M. Guizot seul a le courage de ses opinions. Il veut le procès, et il le dit. La force doit rester au pouvoir. Le ministre de l’instruction publique explique toutes les nécessités de cette procédure ; il faut, selon lui, que la victoire de juin s’achève, que les conséquences de l’état de siége s’accomplissent ; c’est un homme complet qui ne reculerait pas devant les déductions de ses théories, dussent-elles en venir à l’échafaud.

C’est l’avis de tous les hommes qui observent, et qui sont en position de voir les choses de près, que le roi est impatient de se débarrasser de ce ministère, et que M. Thiers, depuis son dernier discours en réponse au duc de Fitz-James, pèse plus à son royal ami que les autres ministres. La pensée suprême laisse ce cabinet perdre ses dernières forces dans les illégalités indispensables où l’entraîne le procès qui le tuera ; elle le laisse se flétrir dans la honteuse et misérable discussion du traité américain, dont la réussite assurera à ce ministère un renom ineffaçable de lâcheté et de peur. Cela fait, ses grandes destinées seront accomplies. Il pourra se retirer en paix, après avoir couvert nos villes de sang et de ruines, enfreint partout les lois, violé la liberté individuelle, poursuivi la presse avec un acharnement inoui, dissout en vingt endroits la garde nationale, après avoir arraché les accusés à leurs juges, après avoir essayé de déshonorer les médecins par une ordonnance monstrueuse, les avocats par des prétentions insoutenables ; après avoir fait fleurir la police, la délation, fondé son pouvoir sur les fonds secrets, son crédit sur la corruption et les pots-de-vin ; et, enfin pour couronner l’œuvre, après avoir déposé les millions de la France aux pieds des Américains, et porté humblement notre or dans la balance où nos ancêtres ne jetaient que leur épée.

Il est facile de s’expliquer aujourd’hui l’impossibilité de former un autre ministère.
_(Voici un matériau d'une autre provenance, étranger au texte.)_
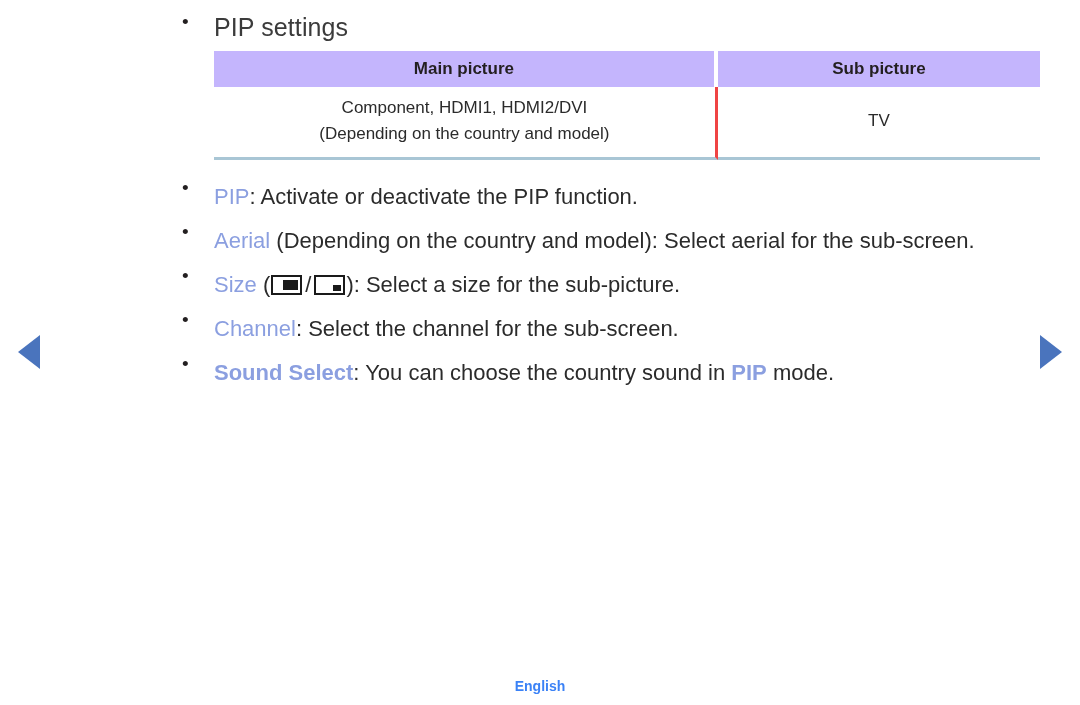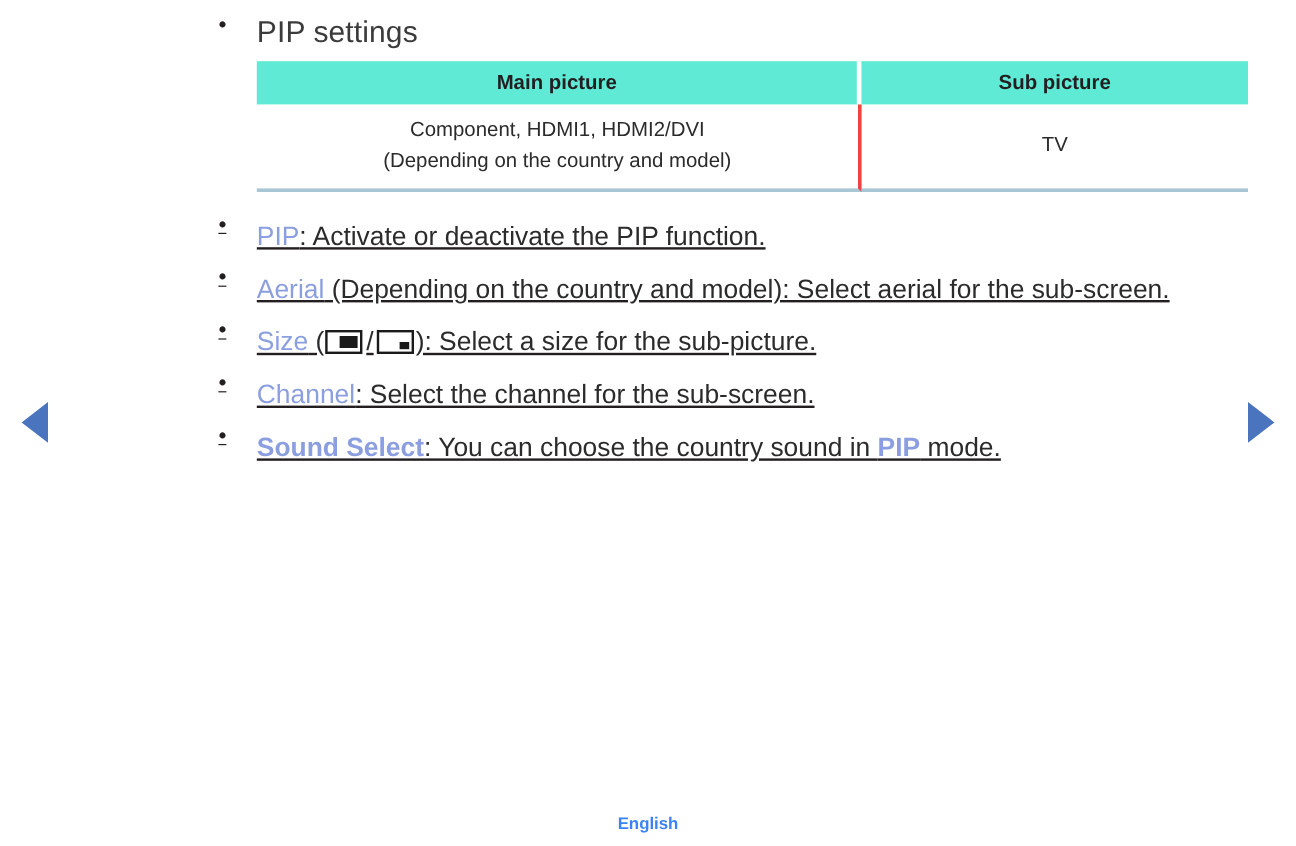"Main picture" .pip-table th { background: #5eead4 -> #c4b5fd }
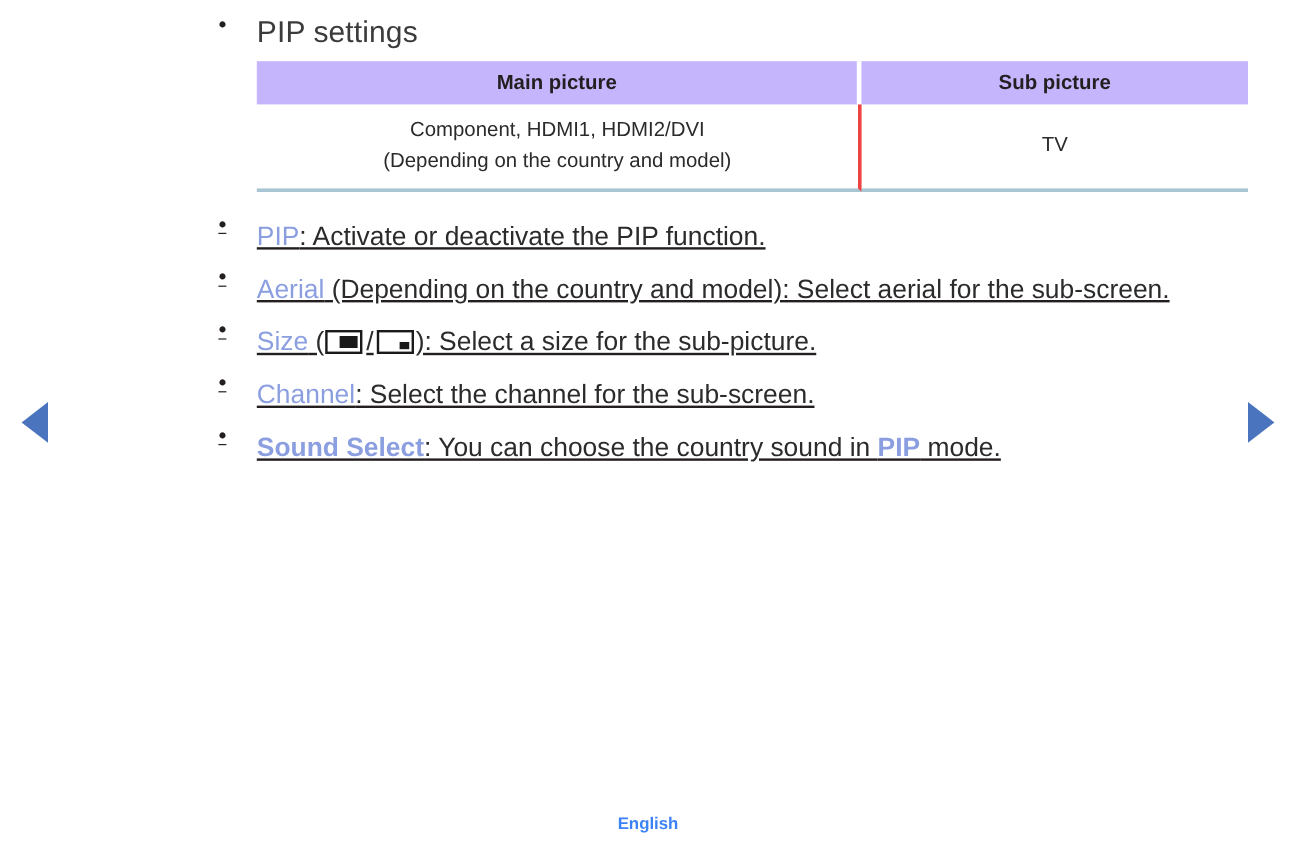"PIP: Activate or deactivate the" .list { text-decoration: underline -> none }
Ni le maréchal Soult, ni le maréchal Gérard n’eussent voulu se charger de conquérir vingt-cinq millions dans la chambre pour le président Jackson. Ce n’est pas M. Molé qui eût consenti à débuter dans un ministère par une demande exagérée de fonds secrets, et il est probable que M. Dupin, quelque fâcheuses que soient ses réticences, n’eût pas consenti à marquer son entrée à la chancellerie par une attaque contre l’indépendance du barreau. Toutes ces choses résultent de la situation que le ministère actuel nous a faite. Il faut qu’elles s’accomplissent, et c’est à lui d’en recueillir les fruits.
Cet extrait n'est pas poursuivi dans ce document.